# Example: extracting structured data from earnings call transcripts

Most public companies host earnings calls, providing their management opportunities to discuss past financial results and future plans. Natural language transcripts of these calls may contain useful information, but often this information must first be extracted from the document and arranged into a structured form so that it can be analyzed or compared across time periods and other companies.

Here we demonstrate the use of a LLM-powered extraction service on extracting information from Tesla's recent Q4 2023 earnings call. We show the importance of incorporating few-shot learning to accurate extraction in a real-world context.

This transcript is available [online](https://www.fool.com/earnings/call-transcripts/2024/01/24/tesla-tsla-q4-2023-earnings-call-transcript/), and we have copied it into a plain text file for convenience.

We first load and inspect the transcript:

In [1]:
with open("tsla_q4_2023_transcript.txt", "r") as fp:
    doc_content = fp.read()

In [2]:
# head
print(doc_content[:1500])

source: https://www.fool.com/earnings/call-transcripts/2024/01/24/tesla-tsla-q4-2023-earnings-call-transcript/

Martin Viecha

Good afternoon, everyone, and welcome to Tesla's fourth-quarter 2023 Q&A webcast. My name is Martin Viecha, VP of investor relations, and I'm joined today by Elon Musk, Vaibhav Taneja, and a number of other executives. Our Q4 results were announced at about 3 p.m. Central Time in the update that we published at the same link as this webcast.

During this call, we will discuss our business outlook and make forward-looking statements. These comments are based on our predictions and expectations as of today. Actual events or results could differ materially due to a number of risks and uncertainties, including those mentioned in our most recent filings with the SEC. [Operator instructions] But before we jump into Q&A, Elon has some opening remarks.

Elon.

Elon Musk -- Chief Executive Officer and Product Architect

Thank you. So, the Tesla team did an incredible jo

In [3]:
# tail
print(doc_content[-500:])

ons because we had enough, you know, NOLs, etc., wherein we didn't have to accrue book taxes.

Now that the valuation allowance has been released and we have recognized deferred tax assets on the books, that means your tax rate immediately goes up.

Martin Viecha

OK. I think that's all the time we have for today. Thank you so much for all of your questions, and we'll speak to you again in three months. Thank you.

Bye-bye.

Elon Musk -- Chief Executive Officer and Product Architect

Thank you.



To simplify and accelerate our analysis, we split the transcript into smaller chunks:

In [4]:
from langchain.text_splitter import CharacterTextSplitter


text_splitter = CharacterTextSplitter(
    separator="\n\n",
    chunk_size=1000,
    chunk_overlap=200,
)
docs = text_splitter.create_documents([doc_content])

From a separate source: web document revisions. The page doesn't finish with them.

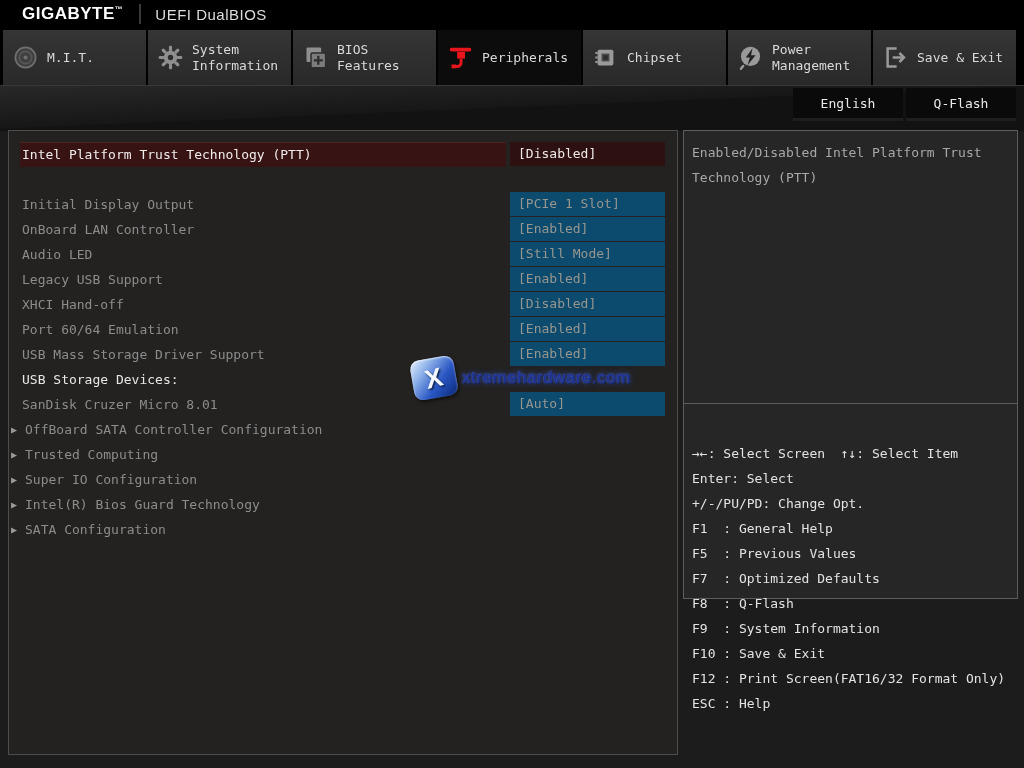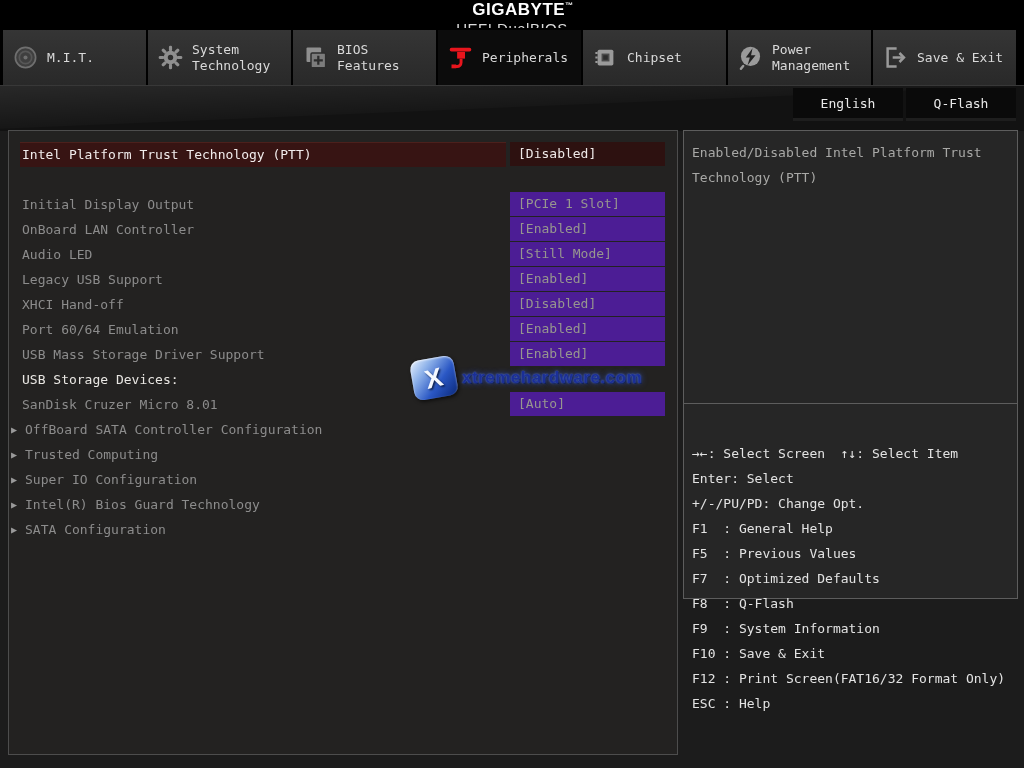"GIGABYTE™" .topbar { flex-direction: column -> none }
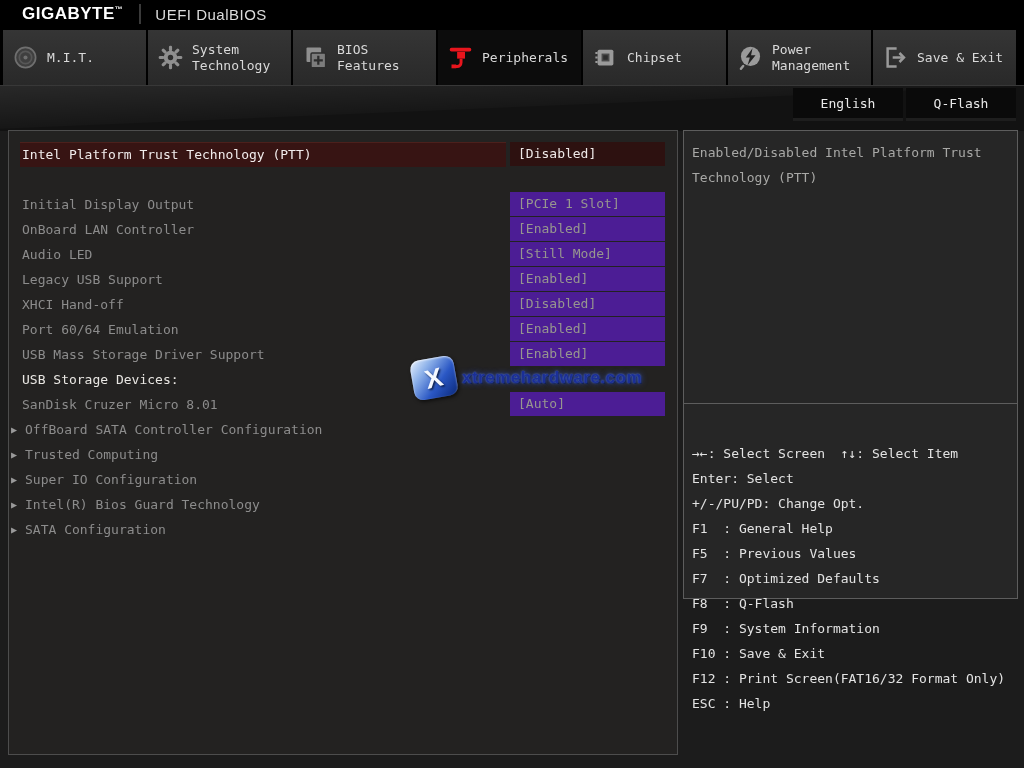"Technology" div { text: Technology -> Information }
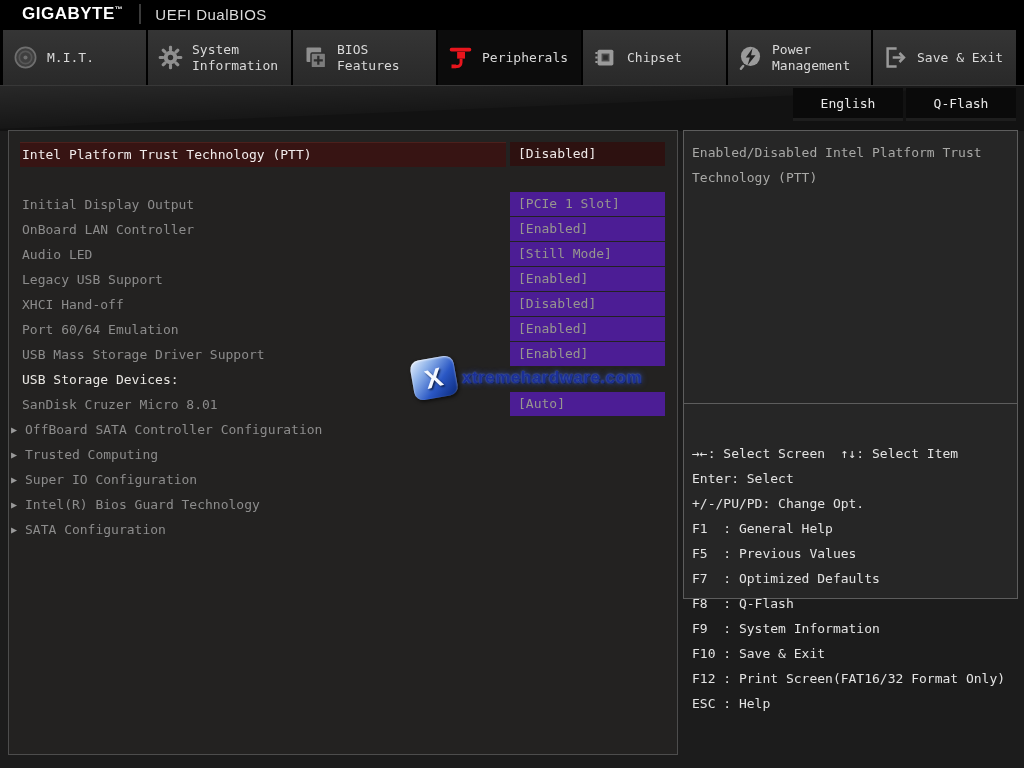"[PCIe 1 Slot]" .row .value { background: #4c1d95 -> #0c4a6e }
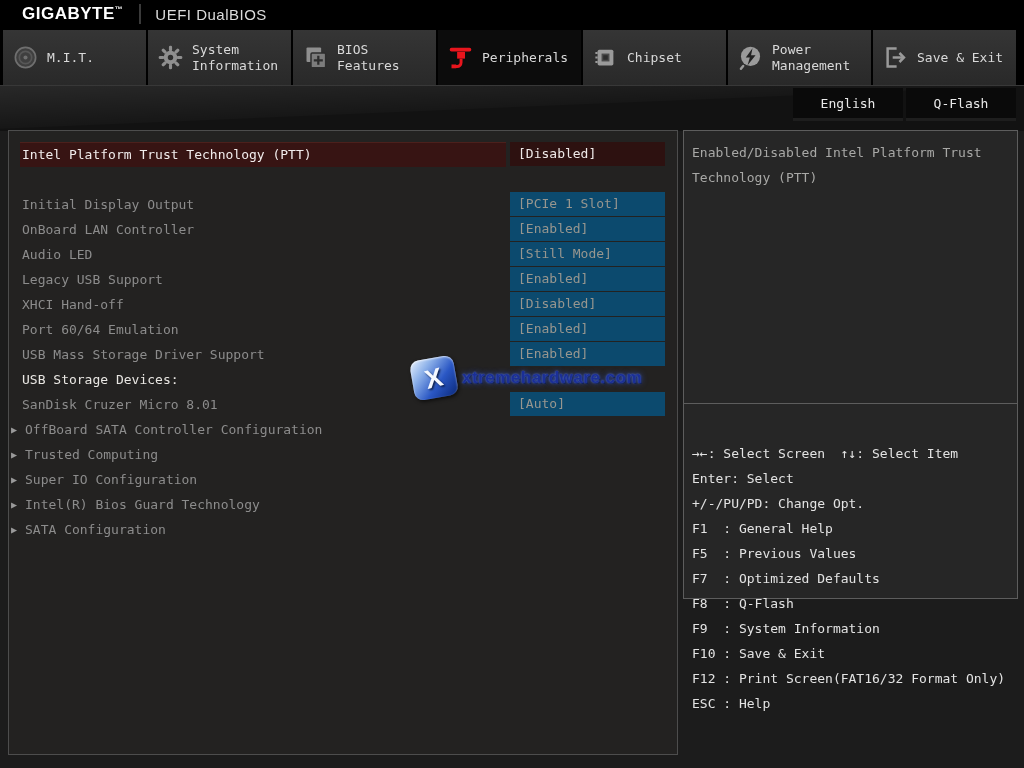"xtremehardware.com" .wm-text { font-weight: bold -> normal }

Let's examine one of the earlier sections of the transcript, which include production statistics across vehicle categories for Tesla:

In [5]:
doc = docs[1]
doc

Document(page_content="Elon.\n\nElon Musk -- Chief Executive Officer and Product Architect\n\nThank you. So, the Tesla team did an incredible job in 2023. We achieved a record production and deliveries of over 1.8 million vehicles, in line with our official guidance. And in Q4, we're producing vehicles at an annualized run rate of almost 2 million cars a year.\n\nThis was really a phenomenal achievement. Looking at just the Fremont Factory alone, we made 560,000 cars. This is a record. In fact, it's the highest-output automotive plant in North America.\n\nAnd people are often surprised that the -- the highest-output factory -- car factory in North America is in the San Francisco Bay area. It's a little counterintuitive, perhaps. And the -- it's really had an incredibly positive impact on that entire area. What would have been a rundown strip mall is the highest-productivity car plant in the -- in the Americas.")

We're ready to extract. Because the service is deployed with [Langserve](https://python.langchain.com/docs/langserve), we can access it via a RemoteRunnable:

In [6]:
from langserve import RemoteRunnable

runnable = RemoteRunnable("http://localhost:8000/extract_text/")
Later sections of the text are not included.